Hi! I’ve moved your question to the “Development” topic. Choosing the right topic when you make a post is important for visibility; the default (“Community”) is almost never what you want.

Hi @venkatsai1234,

It’s not clear what could be causing that response without additional information. Here is how we generate our keys to access our API using Tutor, but the instructions should apply to other installation methods. I hope it helps!


These instructions explain how to generate an OAuth token to access the API endpoints using Authorization Bearer on Open edX. This method demonstrates one of the several ways of accessing the API.

Create an API User (optional)

This step is optional if you already have a user that you want to use for API access. We haven’t tested it, but you can probably give specific permissions to a non-superuser account. There is some security risk to giving your API user admin rights.

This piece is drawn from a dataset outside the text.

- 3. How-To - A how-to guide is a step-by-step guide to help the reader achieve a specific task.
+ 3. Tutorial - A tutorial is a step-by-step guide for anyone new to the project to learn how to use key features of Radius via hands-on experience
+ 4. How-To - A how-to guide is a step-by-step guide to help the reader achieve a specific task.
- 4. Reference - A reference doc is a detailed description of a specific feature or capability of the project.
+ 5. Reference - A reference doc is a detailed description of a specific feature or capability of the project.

tutor local createuser --staff --superuser api-user api@example.com

Create the Application API

The first step is to create an OAuth API application.

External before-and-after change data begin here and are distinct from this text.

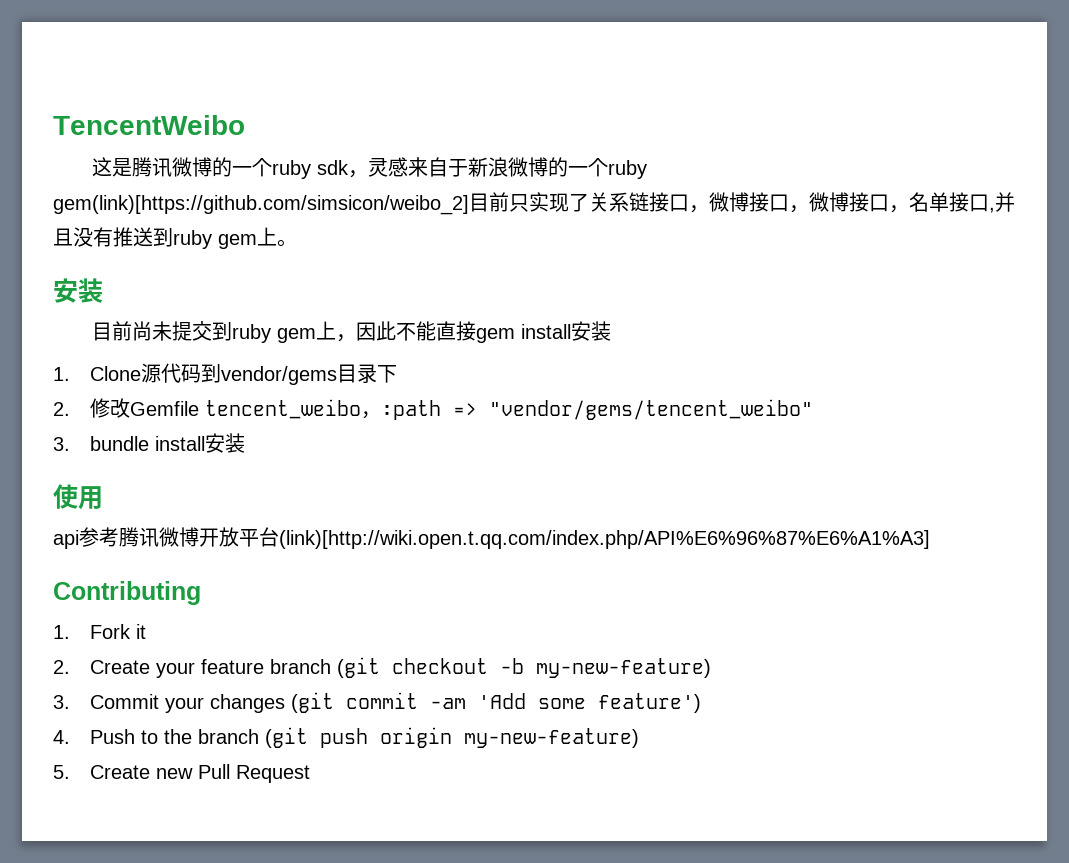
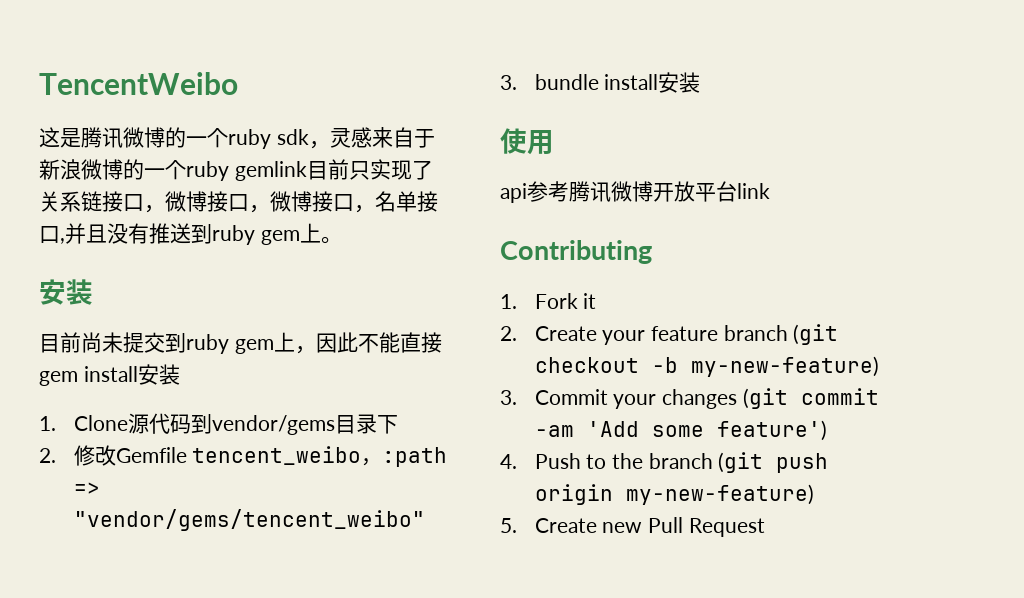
- 这是腾讯微博的一个ruby sdk，灵感来自于新浪微博的一个ruby gem(link)[https://github.com/simsicon/weibo_2]目前只实现了关系链接口，微博接口，微博接口，名单接口,并且没有推送到ruby gem上。
+ 这是腾讯微博的一个ruby sdk，灵感来自于新浪微博的一个ruby gemlink目前只实现了关系链接口，微博接口，微博接口，名单接口,并且没有推送到ruby gem上。
- api参考腾讯微博开放平台(link)[http://wiki.open.t.qq.com/index.php/API%E6%96%87%E6%A1%A3]
+ api参考腾讯微博开放平台link

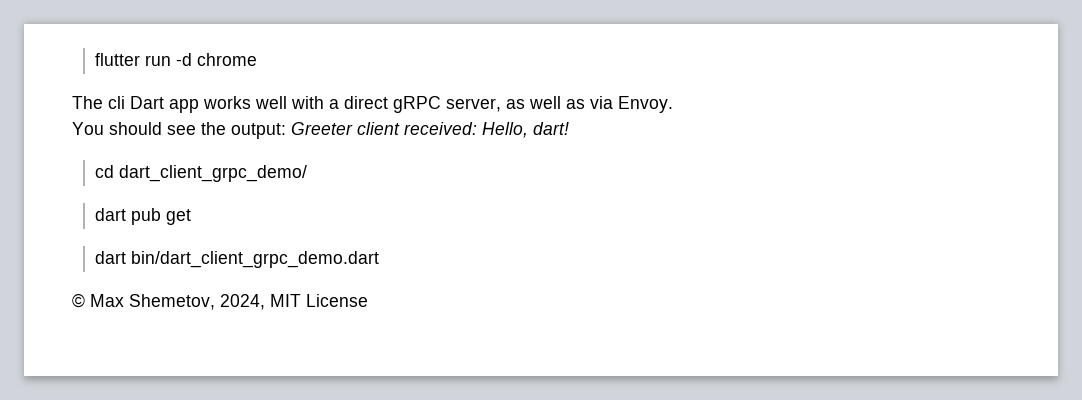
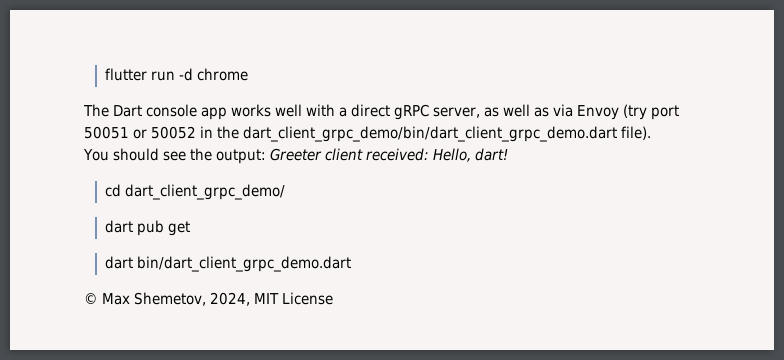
- The cli Dart app works well with a direct gRPC server, as well as via Envoy.
+ The Dart console app works well with a direct gRPC server, as well as via Envoy (try port 50051 or 50052 in the dart_client_grpc_demo/bin/dart_client_grpc_demo.dart file).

  1. Log into your LMS admin panel at https://your-edx/admin.

  2. Navigate to OAuth Applications at https://your-edx/admin/oauth2_provider/application/

  3. Press the `Add Application button.

    • Client id: <default>
    • User: Find the user to grant API access
    • Client type: confidential
    • Authorization grant: client credentials
    • Client secret: <default>
    • Name: Enter the name of the API application
  4. Save the OAuth application.

Create an Access Token

Next, you will create an access token for the API user to access the API application

  1. Navigate to Access tokens at https://your-edx/admin/oauth2_provider/accesstoken/.

  2. Press the Add Access Token + button.

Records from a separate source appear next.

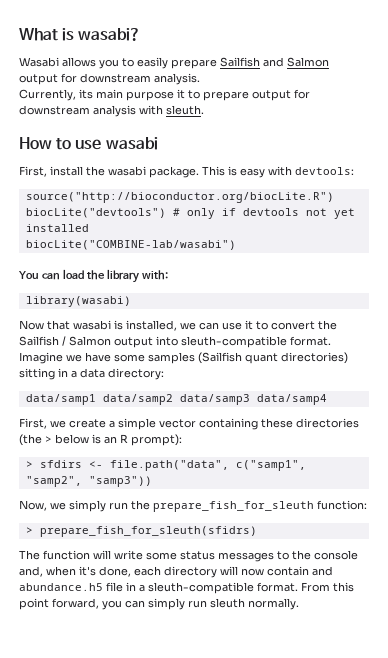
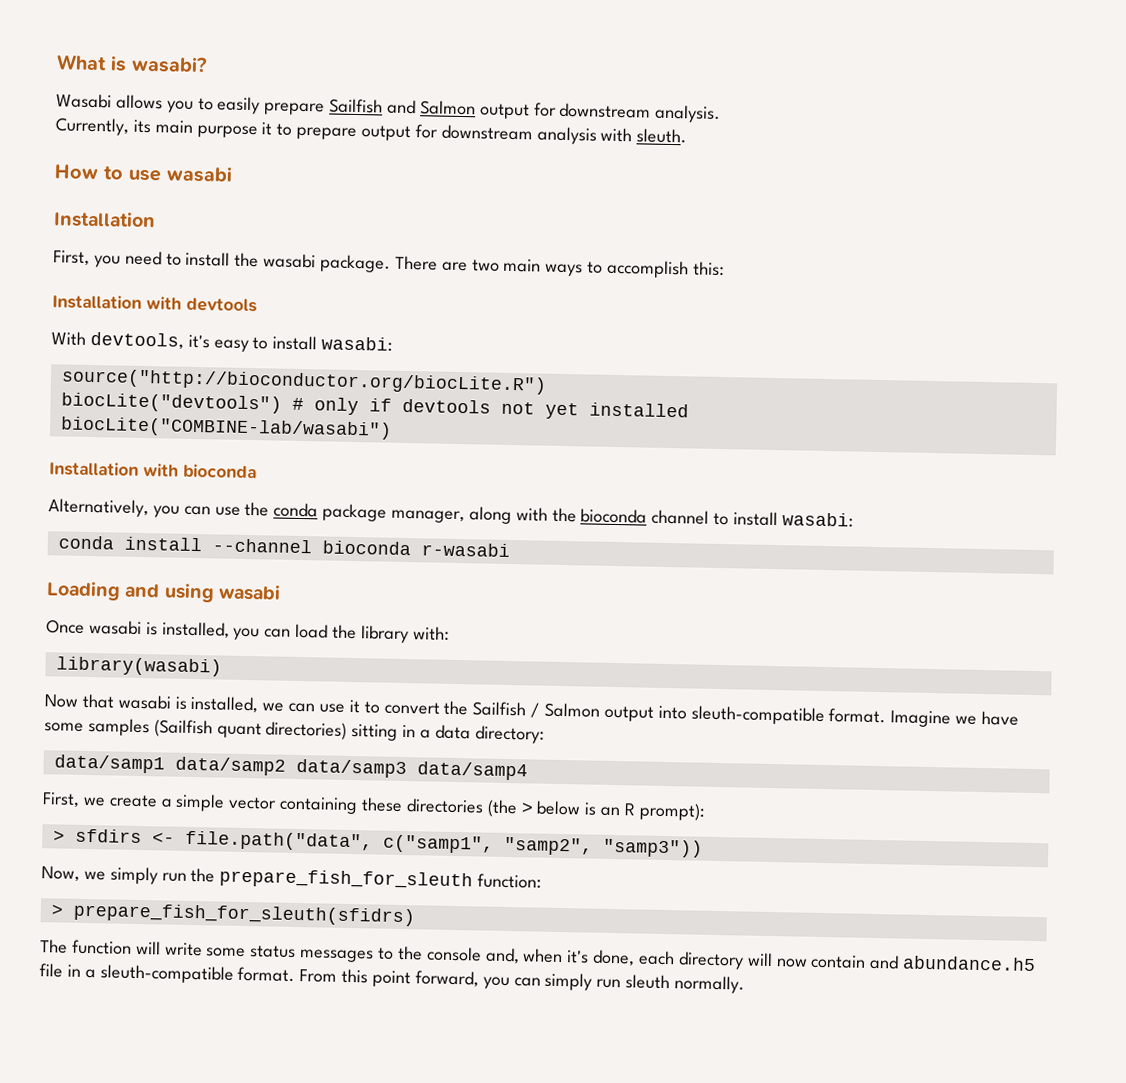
  How to use wasabi
- First, install the wasabi package.
+ Installation
+ First, you need to install the wasabi package.
- This is easy with devtools:
+ There are two main ways to accomplish this:
+ Installation with devtools
+ With devtools, it's easy to install wasabi:
- You can load the library with:
+ Installation with bioconda
+ Alternatively, you can use the conda package manager, along with the bioconda channel to install wasabi:
+ conda install --channel bioconda r-wasabi
+ Loading and using wasabi
+ Once wasabi is installed, you can load the library with:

    • User: Select the user that you gave access to in the OAuth application
    • Source refresh token: Leave blank
    • Token: Enter a random CodeIgniter Encryption Key
    • Application: Select the OAuth application
    • Expires: Set the expiration date for the access token
  3. Save to access token

Testing and Using the API

Tip: Use the API Docs page to generate the API URL.

Using API-DOCS Test site

  1. First, open the API docs page (https://your-edx/api-docs) and log in using your API user with admin rights.

  2. Find an API endpoint to test, such as a GET request for /course_modes/v1/courses/{course_id}/

    • Press the Try it out button
    • Enter a course_id
    • Press the Execute button
    • Verify that the HTTP response code is 200 and that the response body contains valid data.

    Take note of the Request URL. You will need to use this URL when using curl because it escapes the characters in the course ID

Using curl

You can use curl to access the API remotely using this syntax:

curl "<URL>" -H "Authorization: Bearer <ACCESS_TOKEN>"
  1. URL: Use the Request URL from the API-DOC test
  2. ACCESS_TOKEN: Use the access token for your API user
4 Likes

Thank you @TonyH @mgmdi @sarina for the valuable information, i will try to implement whatever u have given @TonyH and will inform you @mgmdi if it is different in my Django pannel.

Thank you @TonyH been struggling whole day and now it works like charm! very clear and helpful

1 Like

Hi @TonyH

  1. I was able to create a CCX class
    But can’t delete via API, I get an error detail":"You do not have permission to perform this action
  2. I would be happy to receive an explanation in the creation of USER does not work for me

Hi @David_Sperber,

Unfortunately, I do not have experience using CCX. Some actions might require the user to be part of the course. Also, I have not tried creating a user through the API. My suggestion is to find the API code in the code repository and then see what requirements are missing or incorrect. I know that the api-docs page was incomplete, meaning you needed to find the required args from the function declaration itself.

Kind regards,
Tony

I can not access api http://lms.xxxxxx/api/user/v1/users/?page=10&page_size=10
show massage {“detail”:“You do not have permission to perform this action.”}

but i can access http://lms.xxxxxx/api/user/v1/me

if i want access api/user/v1/users/?page=10&page_size=10 How to config?

@choltha, that’s a good question. :thinking: I haven’t tried getting all users through the API. Here are some things you might try:

  • Try getting the list of users using curl "<domain>/api/user/v1/users/?page=10&page_size=10" -H "Authorization: Bearer <ACCESS_TOKEN>" to see if the code is the same using the API user, not the logged in user
  • Verify that the API user has access to all users
  • The API might limit getting all users due to security. In which case, you’ll have to find another way. For example, have an offline list of all user and then have your code call the API to get each user’s detail, such as: GET /api/user/v1/accounts/{username}/

@TonyH
Thank you.

I can’t find the token for my Open edX when I used the API tester Bruno with the api/user/v1/account/login_session endpoint.